The question remains whether the rand can build on recent gains or whether it will just be a quick spike before the trend continues of rand weakness as it has done over the past few years, according to Wichard Cilliers, director and chief currency dealer at treasury services compan TreasuryOne. The rand closed out last week at R13.30 against the dollar and breaking R15.00 against the euro briefly before settling at 15.1000 as markets closed for the weekend. Cilliers explained that the sharp downward movement was halted somewhat when US Federak Reserve members came out last week with statements that the time is right to hike interest rates in December.
These statements could bring further volatility to the rest of the week, in his view, when the US enters the markets on Tuesday after the Columbus Day public holiday on Monday. “Last week saw the fallout from the US non-farm payroll number continue as the rand gained more than 70 cents against the dollar since the release of the number mentioned above. The weak number has raised market concern over whether the Fed will hike rates in December,” said Cilliers. The current state of play is that markets are expecting a 37% chance of a rate hike in December.
“Emerging Markets (EM) were on the front foot, partly due to the effect of the bad US numbers, but also as China was celebrating its golden week last week,” said Cilliers. “With no negative data out of China, EM’s were free to enjoy the change of sentiment.” The turnaround in sentiment also helped the commodity sector with gold creeping up above $1 150 a fine ounce after looking like breaking below $1 100 and boded well for riskier assets, as commodities gained across the board.
Thursday and Friday will see the release of US retail and US inflation numbers.

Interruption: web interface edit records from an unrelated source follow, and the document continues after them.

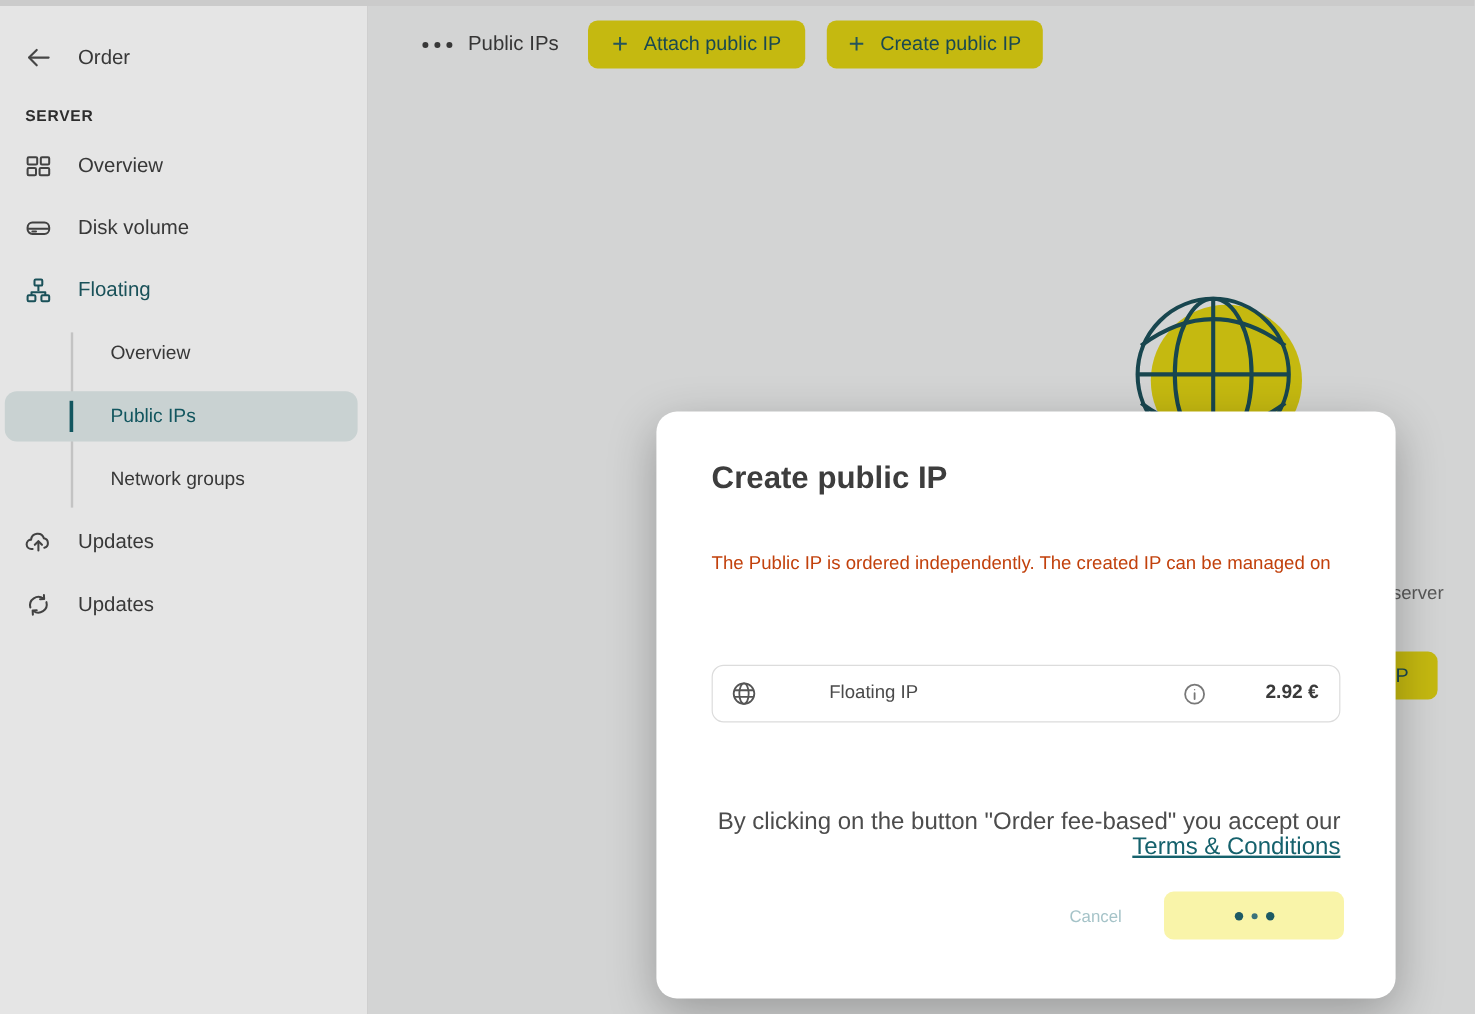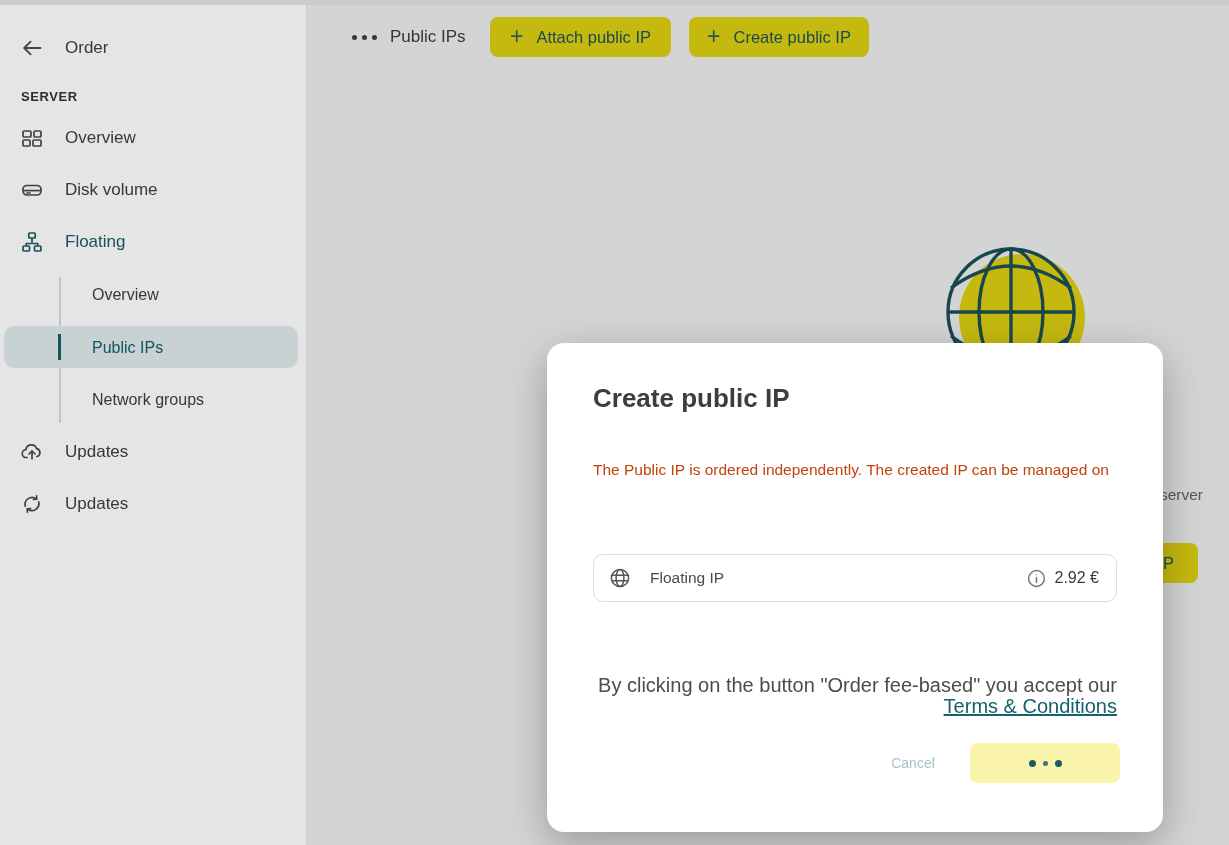--- a/index.html
+++ b/index.html
@@ -71,7 +71,7 @@
   .ip-row {
     position:absolute; left:46px; top:211px; width:524px; height:48px;
     border:1px solid #dcdcdc; border-radius:10px;
-    display:flex; align-items:center; padding:0 17px 0 15px; cursor:pointer; background:#fff;
+    display:flex; align-items:center; padding:0 17px 0 15px; cursor:pointer; background:#fff;gap:41px;
   }
   .ip-row .globe-ic { margin-right:19px; display:flex; }
   .ip-label { font-size:15.5px; color:#4a4a4a; flex:1; }

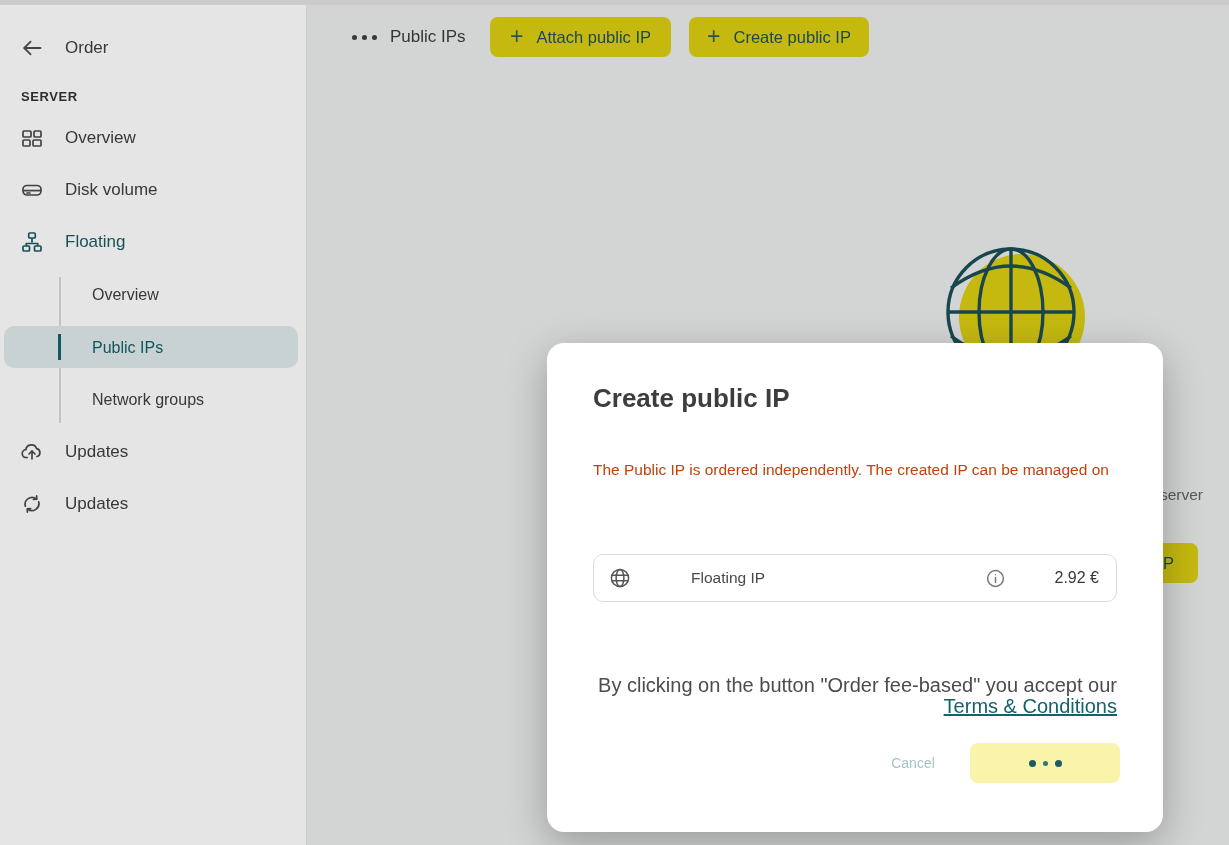--- a/index.html
+++ b/index.html
@@ -76,7 +76,7 @@
   .ip-row .globe-ic { margin-right:19px; display:flex; }
   .ip-label { font-size:15.5px; color:#4a4a4a; flex:1; }
   .info-ic { margin-right:9px; display:flex; cursor:pointer; }
-  .ip-price { font-size:16px; font-weight:normal; color:#3a3a3a; }
+  .ip-price { font-size:16px; font-weight:bold; color:#3a3a3a; }
   .terms { position:absolute; right:46px; top:332px; text-align:right; font-size:20px; color:#4c4c4c; line-height:21px; }
   .terms-link { color:#15616c; text-decoration:underline; cursor:pointer; }
   .cancel-btn { position:absolute; left:306px; top:400px; width:120px; height:40px; line-height:40px; text-align:center; font-size:14px; color:#a5c3c8; cursor:default; background:none; border:none; font-family:inherit; }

On the South African front Cilliers pointed out the merger plans between InBev and SABMiller as well as the proposed strike in the gold sector by mining union Amcu as factors to watch. “The strike could harm the rand should it turn violent and protracted as was the case with the strikes in Marikana in 2012,” he explained. “The current sentiment is for the rand to strengthen a little as the US non-farm fallout is seemingly petering out. This week has the potential to be a bit bumpy with the return of China, so any level below $13.2500 is a definite short-term buy.”